I play the flute in Commonwealth's orchestra, and I study privately outside of the school as well. This year, for our first-ever virtual Winter Concert, I also joined chamber music to play one of Mozart's flute duets with the other flutist at the school (Ilaria Seidel '22). Putting on a concert entirely virtually, since I couldn't practice with the other musicians in the building because I play a wind instrument, was very challenging but rewarding. Commonwealth has a small orchestra, and so the music we play can be specifically selected for the types of players and instruments that we have that year. And we have some really talented musicians!
How has Commonwealth colored the way you learn and look at the world?
Commonwealth is teaching me to look at everything closer, to never settle for a first pass at an idea and observe and make connections with the world around me. In terms of my future, I still have no idea where I'm going with it, but I do know that Commonwealth has helped me explore new areas that I never would have thought to pursue on my own.

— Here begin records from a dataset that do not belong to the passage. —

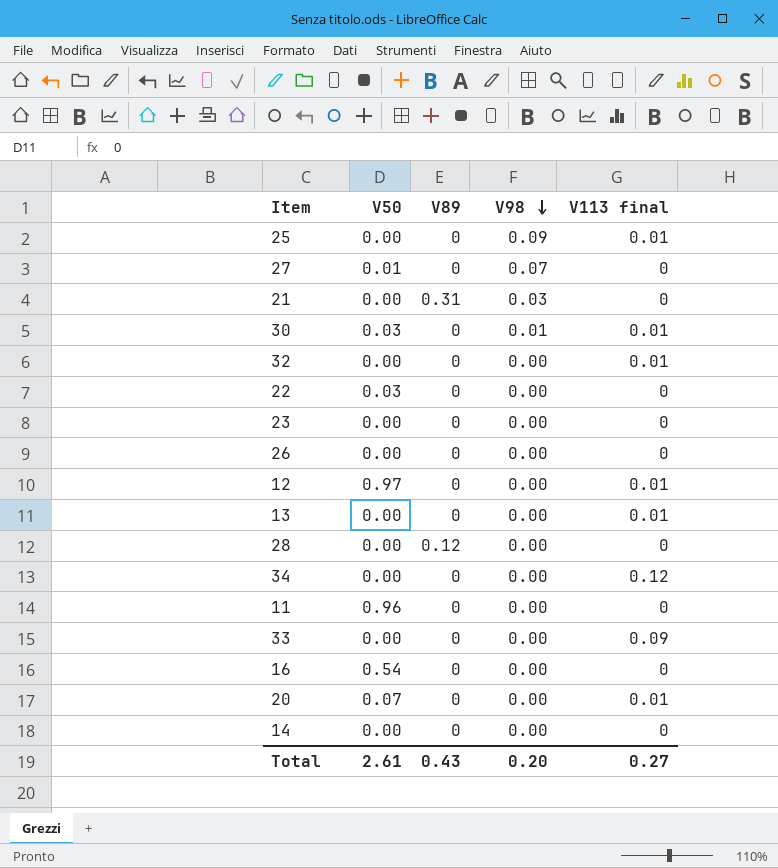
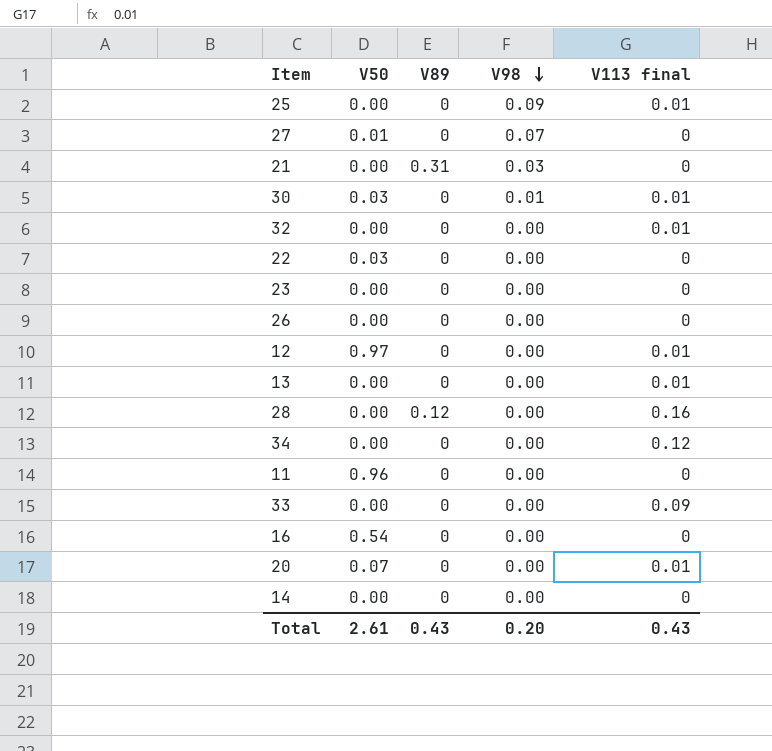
28 | V113 final: 0 -> 0.16
Total | V113 final: 0.27 -> 0.43

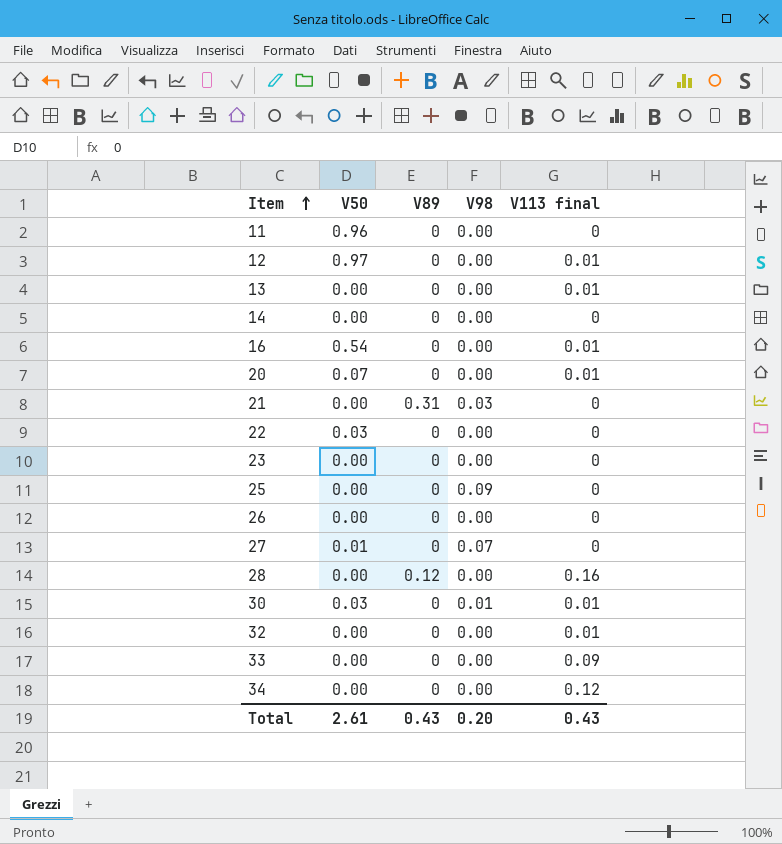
row order: V98 descending -> Item ascending
16 | V113 final: 0 -> 0.01
25 | V113 final: 0.01 -> 0

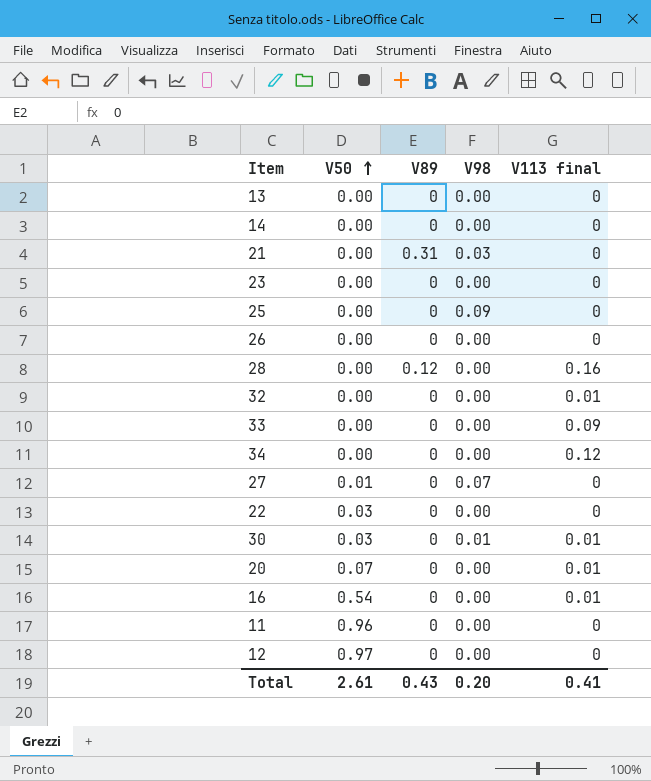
row order: Item ascending -> V50 ascending
13 | V113 final: 0.01 -> 0
12 | V113 final: 0.01 -> 0
Total | V113 final: 0.43 -> 0.41

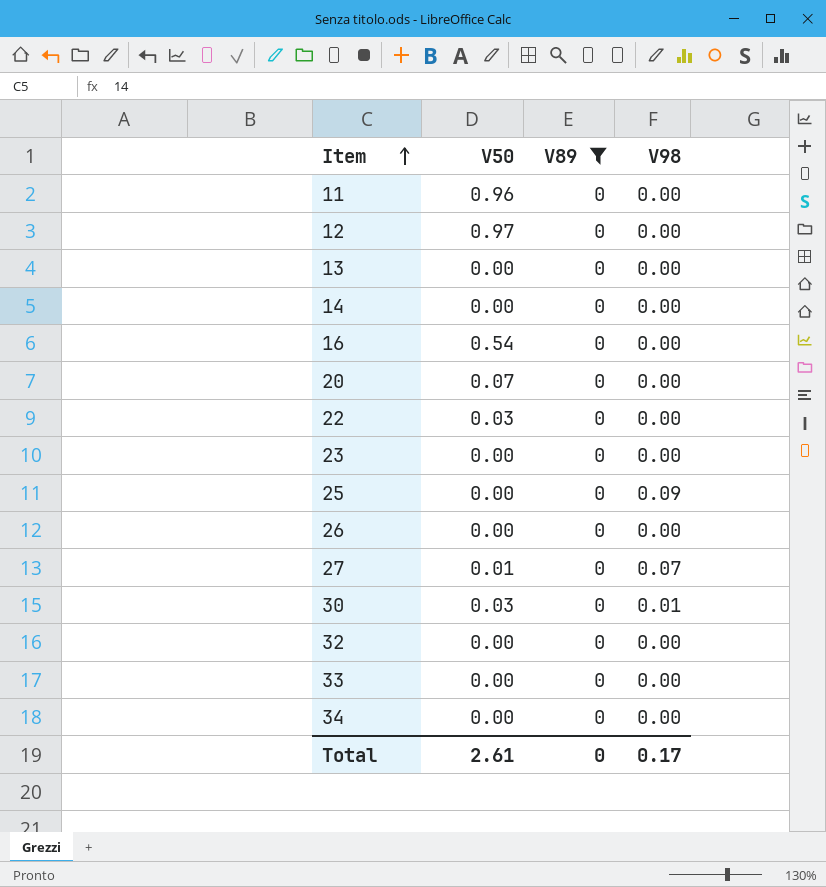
filter: none -> V89 = 0
row order: V50 ascending -> Item ascending
column V113 final | position: 5 -> none
Total | V89: 0.43 -> 0
Total | V98: 0.20 -> 0.17

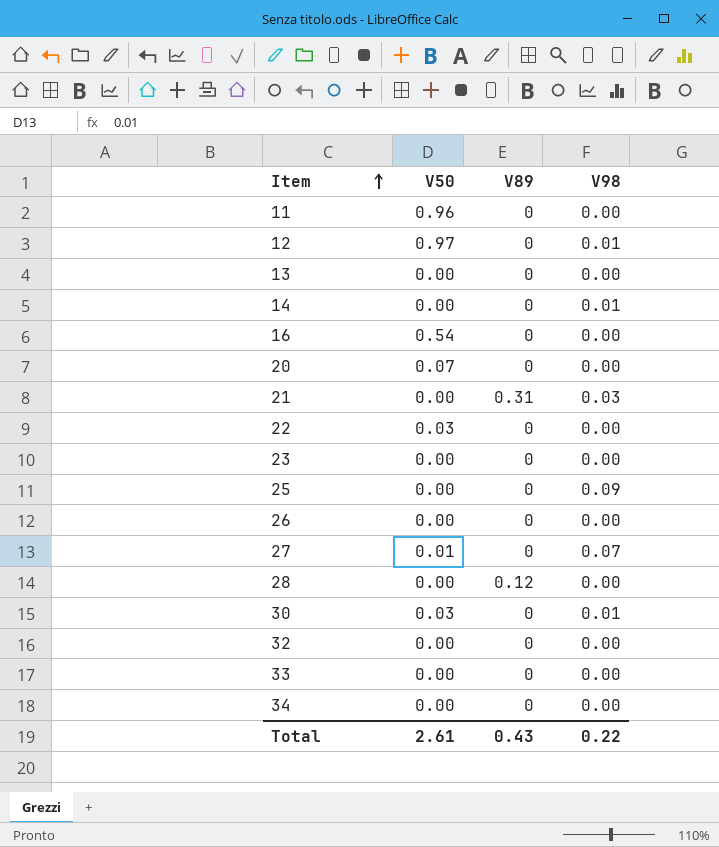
filter: V89 = 0 -> none
12 | V98: 0.00 -> 0.01
14 | V98: 0.00 -> 0.01
Total | V89: 0 -> 0.43
Total | V98: 0.17 -> 0.22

What's your advice for prospective students considering Commonwealth?
Make the most of your day visits to the school! It's a great opportunity not only to see how classes go but also to meet current students and ask any questions. As a day visit host, I can tell you we absolutely love to answer questions and talk about the school, and we love getting to know you! And a lot of student visitors don't realize they can participate in the classes they visit, but teachers are always excited to have you in class and are happy to call on you if you have an idea to share. It can really give you a feel of what it's like to learn here.
What's your advice for incoming students hoping to make the most of their first year at Commonwealth?
Freshman year offers you so many opportunities to adjust and get comfortable as a student at Commonwealth. Take the year to develop a strategy for managing your homework load, your studying plan, how you use your study hall periods. Those are really important skills you use throughout your time at school. And go to your study halls! They're a great place to get ahead on homework, and there will be a proctor in the room to answer questions as they come up, which is actually way more useful than you think. Also, meet with your teachers; it was definitely difficult for me to reach out for help initially, but all of our teachers are really accommodating, and I found that meeting with them when I was confused about some part of the class really helped.